Copy out all lines bearing the word "Xbox" from the listing below.

## Data section
___
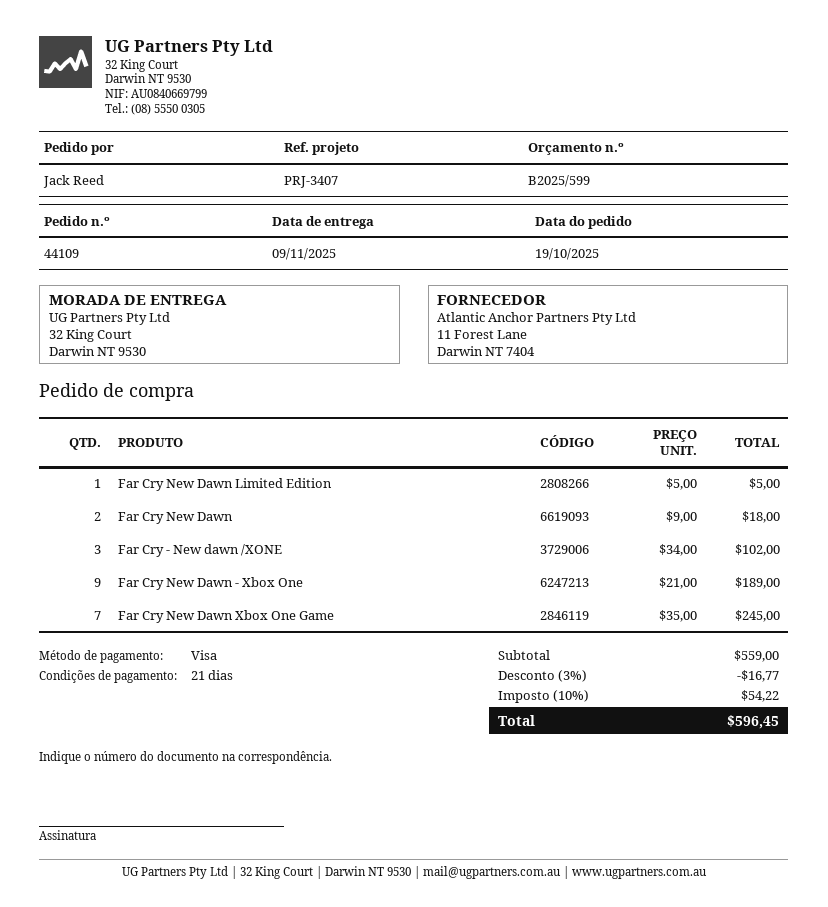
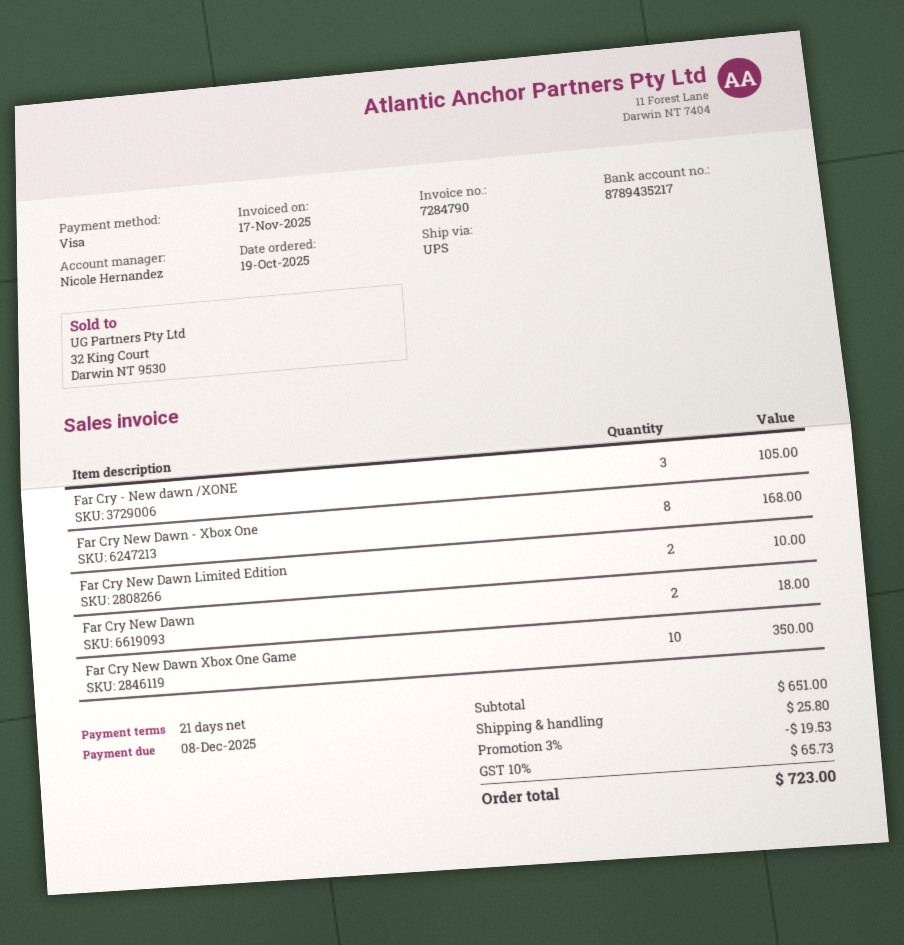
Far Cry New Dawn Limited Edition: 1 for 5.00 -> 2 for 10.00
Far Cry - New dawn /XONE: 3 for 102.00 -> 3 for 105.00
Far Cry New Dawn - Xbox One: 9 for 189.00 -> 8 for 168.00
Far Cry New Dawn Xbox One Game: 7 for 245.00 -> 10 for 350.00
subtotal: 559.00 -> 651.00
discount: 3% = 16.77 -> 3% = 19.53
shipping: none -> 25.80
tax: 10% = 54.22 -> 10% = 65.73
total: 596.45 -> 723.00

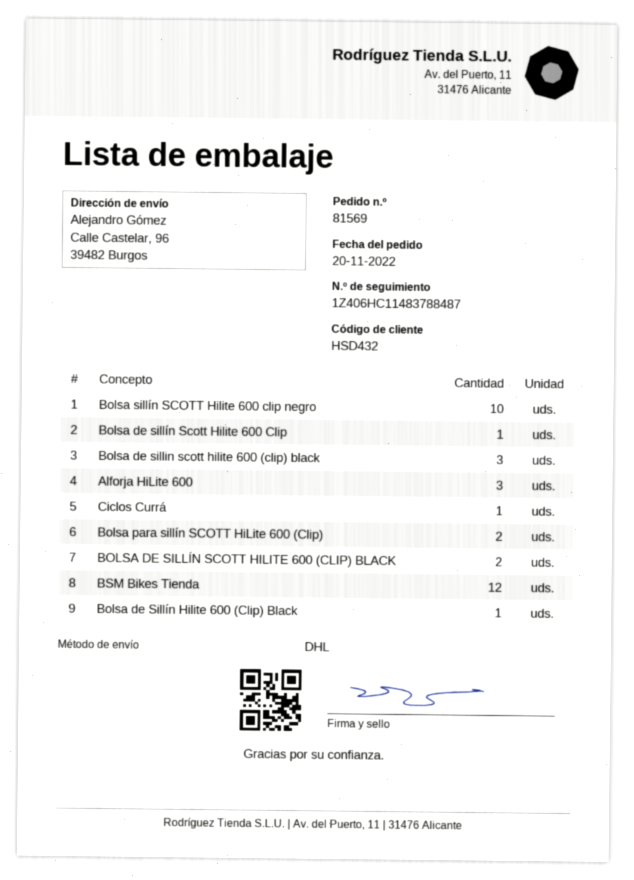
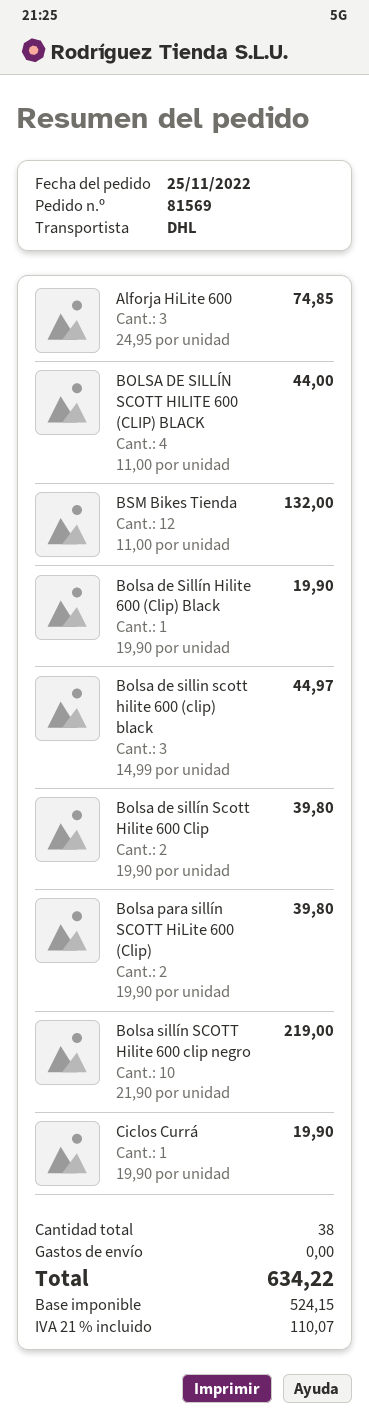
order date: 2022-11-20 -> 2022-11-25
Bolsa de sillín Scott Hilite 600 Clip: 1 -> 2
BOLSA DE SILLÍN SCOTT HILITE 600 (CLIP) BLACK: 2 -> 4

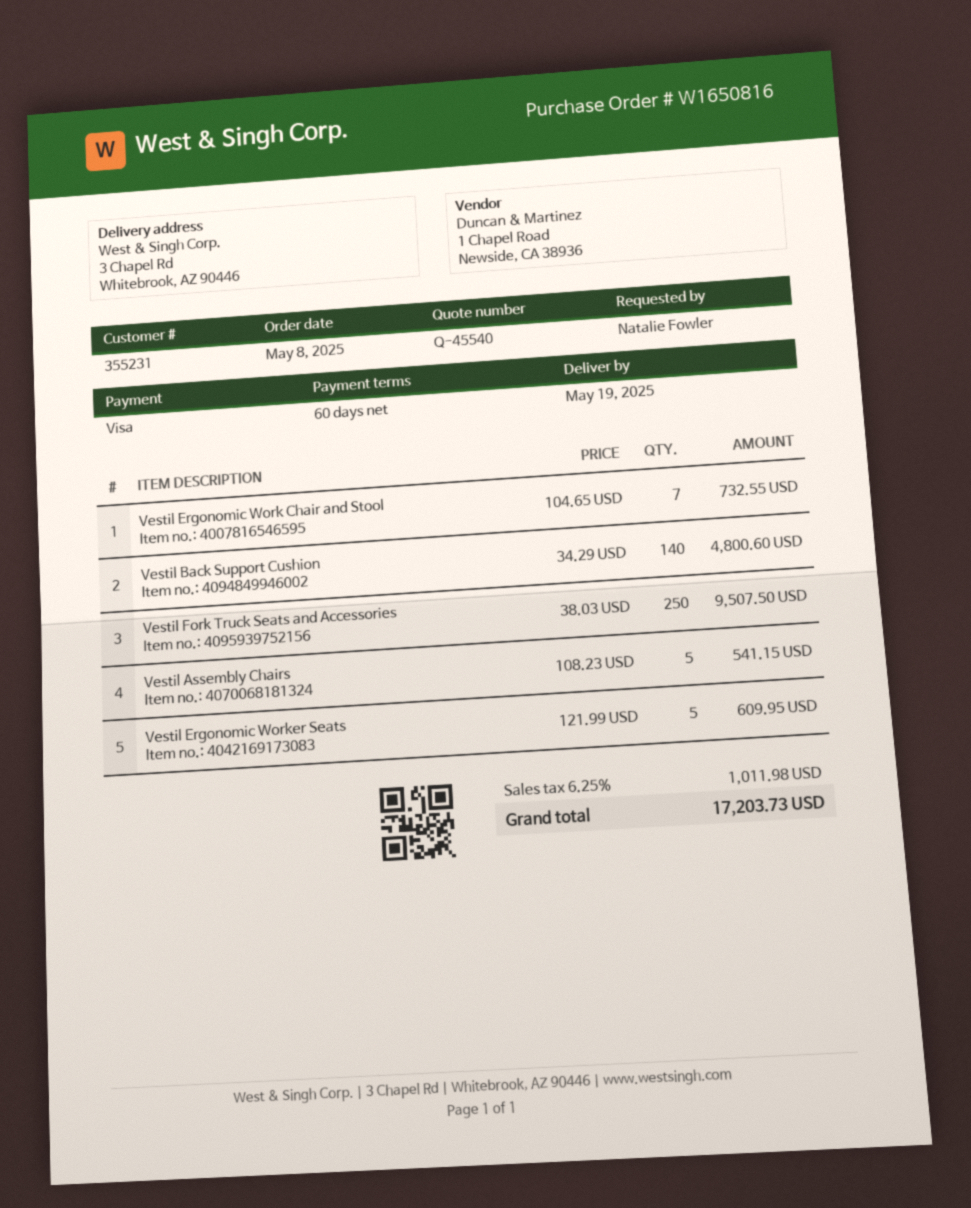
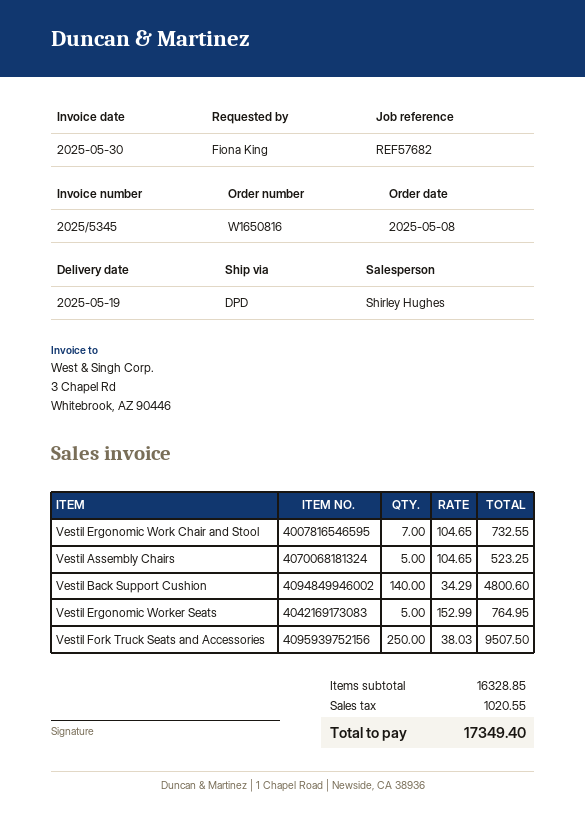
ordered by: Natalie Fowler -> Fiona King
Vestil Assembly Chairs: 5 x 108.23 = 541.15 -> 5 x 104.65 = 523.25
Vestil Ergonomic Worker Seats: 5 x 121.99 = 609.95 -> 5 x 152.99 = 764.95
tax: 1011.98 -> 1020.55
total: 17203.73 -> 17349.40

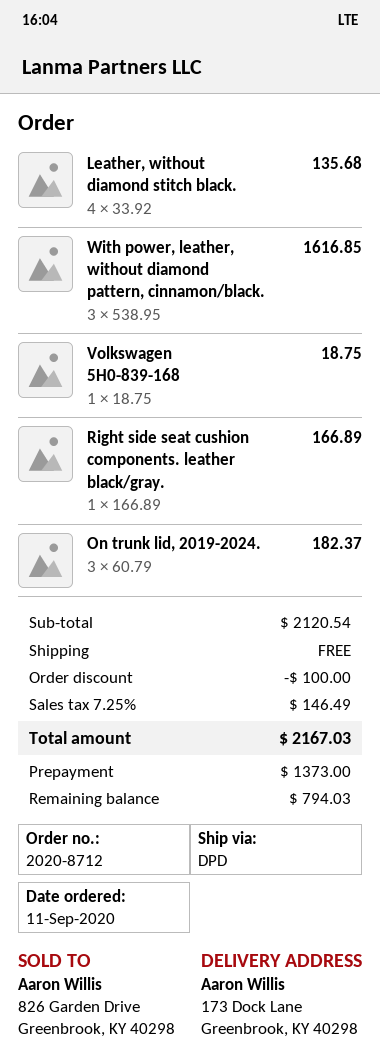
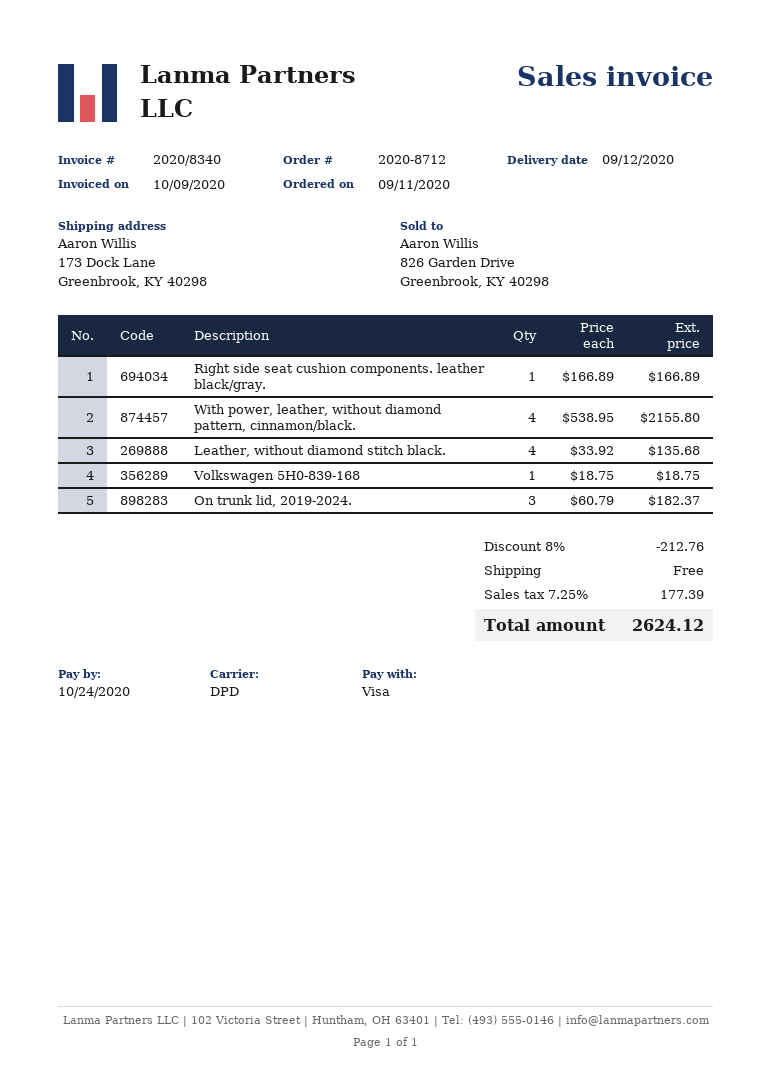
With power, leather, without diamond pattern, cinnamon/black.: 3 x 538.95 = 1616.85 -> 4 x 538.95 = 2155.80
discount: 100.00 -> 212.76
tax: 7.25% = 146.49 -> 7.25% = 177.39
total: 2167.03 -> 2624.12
___
## Completed exercise
Far Cry New Dawn - Xbox One: 9 for 189.00 -> 8 for 168.00
Far Cry New Dawn Xbox One Game: 7 for 245.00 -> 10 for 350.00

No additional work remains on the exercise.